HLS Example (https)¶
The Harmonized Landsat Sentinel 2 dataset contains grid-aligned cloud-optimized geotiffs that are great for deep time series analysis because it contains the combined archives from Landsat 8/9 and Sentinel 2A/B/C. NASA MAAP maintains a stac-geoparquet archive of all of the HLS STAC records. This archive solves a common bottleneck that users have encountered when trying to work with HLS STAC records at scale by eliminating the need to query the CMR STAC API!
This notebook demonstrates how to use lazycogs to interact with the HLS STAC Geoparquet Archive in the optimal way.
Note: This tutorial shows how to access the HLS granules using https links. If you are able to run your compute in the AWS us-west-2 region, try the method outlined in HLS Example (us-west-2 only).
import asyncio
import os
from urllib.parse import urlparse
import requests
from async_geotiff import GeoTIFF
from obstore.exceptions import NotFoundError, PermissionDeniedError
from obstore.store import HTTPStore, LocalStore, from_url
from pyproj import Transformer
from rustac import DuckdbClient
import lazycogs
HLS_STAC_GEOPARQUET_PREFIX = "s3://nasa-maap-data-store/file-staging/nasa-map"
HLS_STAC_GEOPARQUET_PATH_FORMAT = (
"hls-stac-geoparquet-archive/v2/{collection}"
"/year={year}/month={month}/{collection}-{year}-{month}.parquet"
)
HLS_STAC_GEOPARQUET_HREF = (
HLS_STAC_GEOPARQUET_PREFIX + "/" + HLS_STAC_GEOPARQUET_PATH_FORMAT
)
HLS_STAC_GEOPARQUET_HIVE_FORMAT = (
"hls-stac-geoparquet-archive/v2/{collection}/**/*.parquet"
)
Download some of the HLS STAC Geoparquet Archive¶
The HLS STAC Geoparquet Archive is stored in a pair of hive-partitioned parquet dataset (one each for HLSS30 and HLSL30). The files are publicly accessible but duckdb requires ListBucket privileges in order to use the hive-partitioning structure. Since ListBucket privileges are not granted to the general public, an alternative is to copy the files you want to a store for which you have full privileges (e.g. your own bucket, local disk).

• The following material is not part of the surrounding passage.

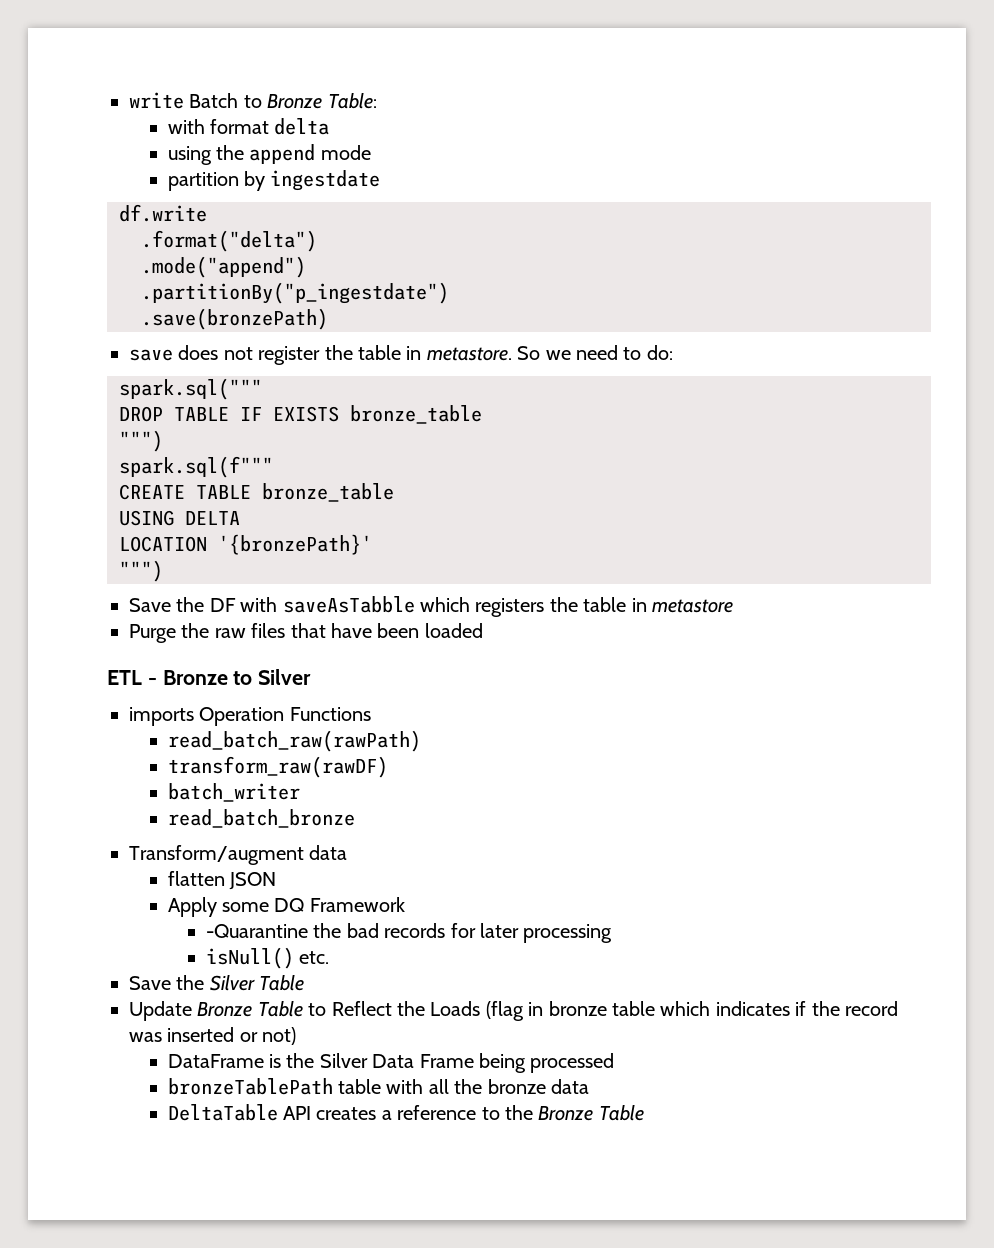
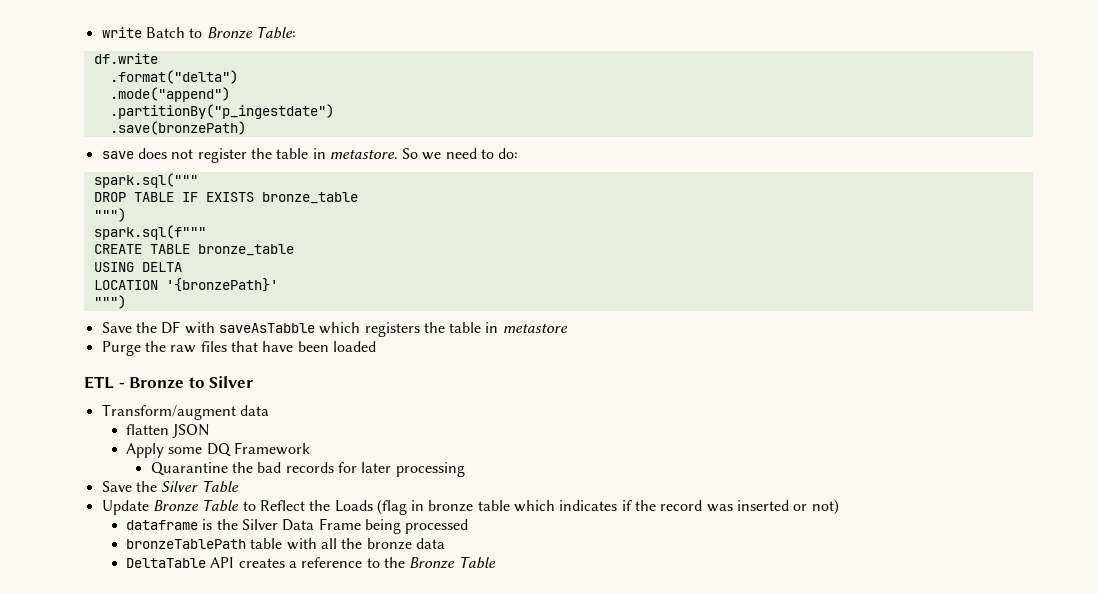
[167,118,330,135] [167,144,371,165] [167,170,381,191] // with format delta // using the append mode // partition by ingestdate -> (296, 32) none
[129,707,371,726] [167,730,421,752] [167,756,388,778] [167,783,300,802] [167,809,355,828] // imports Operation Functions // read_batch_raw(rawPath) // transform_raw(rawDF) // batch_writer // read_batch_bronze -> (254, 382) none
[206,924,309,938] -Quarantine -> [150,462,228,476] Quarantine
[206,947,330,969] // isNull() etc. -> (465, 469) none
[167,1054,264,1068] DataFrame -> [126,520,199,530] dataframe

The following example will download all of the available files for the years 2025 and 2026 (as of May 13, 2026 this is ~1.4 GB).

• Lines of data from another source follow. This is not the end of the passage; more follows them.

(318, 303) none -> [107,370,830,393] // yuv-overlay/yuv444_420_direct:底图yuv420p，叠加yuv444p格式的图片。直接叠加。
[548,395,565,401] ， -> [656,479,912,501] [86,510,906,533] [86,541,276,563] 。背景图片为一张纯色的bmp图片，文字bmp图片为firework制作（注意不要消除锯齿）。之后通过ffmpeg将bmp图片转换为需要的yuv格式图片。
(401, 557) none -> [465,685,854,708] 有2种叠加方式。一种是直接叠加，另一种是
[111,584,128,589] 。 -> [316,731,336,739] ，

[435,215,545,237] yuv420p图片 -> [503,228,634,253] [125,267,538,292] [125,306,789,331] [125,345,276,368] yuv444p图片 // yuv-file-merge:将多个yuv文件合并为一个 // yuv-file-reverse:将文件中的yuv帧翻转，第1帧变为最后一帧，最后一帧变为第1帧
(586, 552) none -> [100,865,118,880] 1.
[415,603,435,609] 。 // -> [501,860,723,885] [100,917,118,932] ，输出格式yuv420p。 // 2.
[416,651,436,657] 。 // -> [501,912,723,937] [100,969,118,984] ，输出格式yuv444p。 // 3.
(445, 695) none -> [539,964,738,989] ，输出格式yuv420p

hls_s3_parquet_store = from_url(
HLS_STAC_GEOPARQUET_PREFIX,
region="us-west-2",
skip_signature=True,
)
hls_local_parquet_store = LocalStore(prefix="data")
hls_stac_geoparquet_paths = [
HLS_STAC_GEOPARQUET_PATH_FORMAT.format(
collection=collection,
year=year,
month=month,
)
for collection in ["HLSS30_2.0", "HLSL30_2.0"]
for year in [2025, 2026]
for month in range(1, 13)
]
async def _check_exists(store, path) -> bool:
try:
_ = await store.head_async(path)
except (FileNotFoundError, NotFoundError, PermissionDeniedError):
return False
else:
return True
async def download_if_missing(path):
exists_on_s3 = await _check_exists(hls_s3_parquet_store, path)

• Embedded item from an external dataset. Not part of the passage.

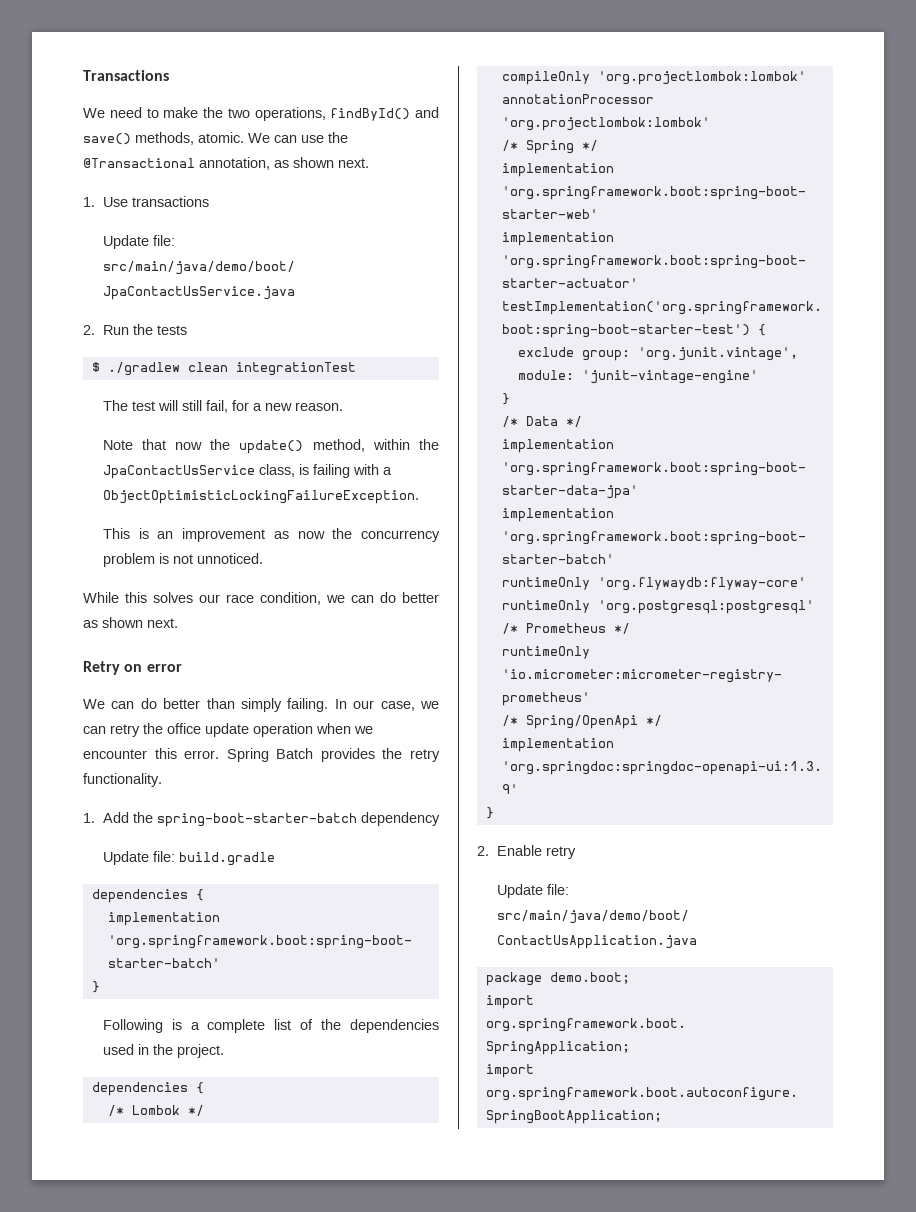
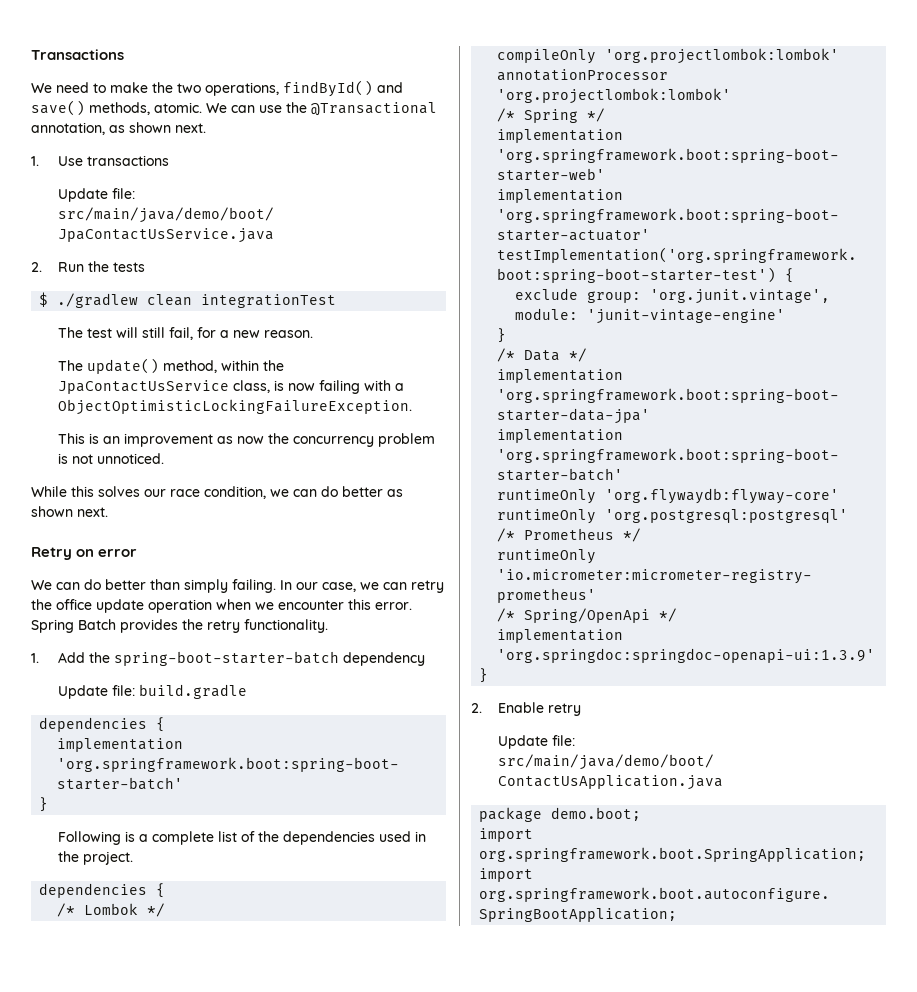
[102,439,231,450] Note that now the -> [57,360,83,371] The
(309, 469) none -> [287,383,315,391] now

exists_locally = await _check_exists(hls_local_parquet_store, path)
if exists_on_s3 and not exists_locally:
resp = await hls_s3_parquet_store.get_async(path)
await hls_local_parquet_store.put_async(path, resp)
tasks = [download_if_missing(p) for p in hls_stac_geoparquet_paths]
_ = await asyncio.gather(*tasks)
Set up a duckdb client for rustac¶
rustac can be configured to search your local copy of the HLS STAC Geoparquet Archive, taking advantage of the hive-partitioned structure.
duckdb_client = DuckdbClient(use_hive_partitioning=True)
Define the array's spatial extent¶
The HLS granules are projected in UTM coordinate reference systems. To access the underlying data in an undistorted efficient manner the best way is to build an array for a single UTM coordinate system that is aligned with the grid of the COGs themselves.
We can define an AOI for an entire UTM zone like this:
epsg_code = "32615"
utm_zone = 15
dst_crs = f"epsg:{epsg_code}"
east_edge = (utm_zone * 6) - 180
west_edge = east_edge - 6
bbox_4326 = (west_edge, 0, east_edge, 84)
# transform to epsg:4326 for STAC search
transformer = Transformer.from_crs("epsg:4326", dst_crs, always_xy=True)
dst_bbox = transformer.transform_bounds(*bbox_4326)
print(bbox_4326)
print(dst_bbox)
(-96, 0, -90, 84) (166021.44308053772, 0.0, 833978.5569194595, 9329005.182447437)
Retrieve a single STAC item so we can snap our approximate bounding box to the HLS granule grid.
sample_item = duckdb_client.search(
"data/" + HLS_STAC_GEOPARQUET_HIVE_FORMAT.format(collection="HLSS30_2.0"),
bbox=bbox_4326,
filter={"op": "=", "args": [{"property": "proj:epsg"}, epsg_code]},
max_items=1,
)[0]
Use the proj:transform property to align our rough bounding box with the HLS grid
dst_bbox_aligned = lazycogs.align_bbox(
sample_item["properties"]["proj:transform"],
dst_bbox,
)
print(f"aligned bbox: {dst_bbox_aligned}")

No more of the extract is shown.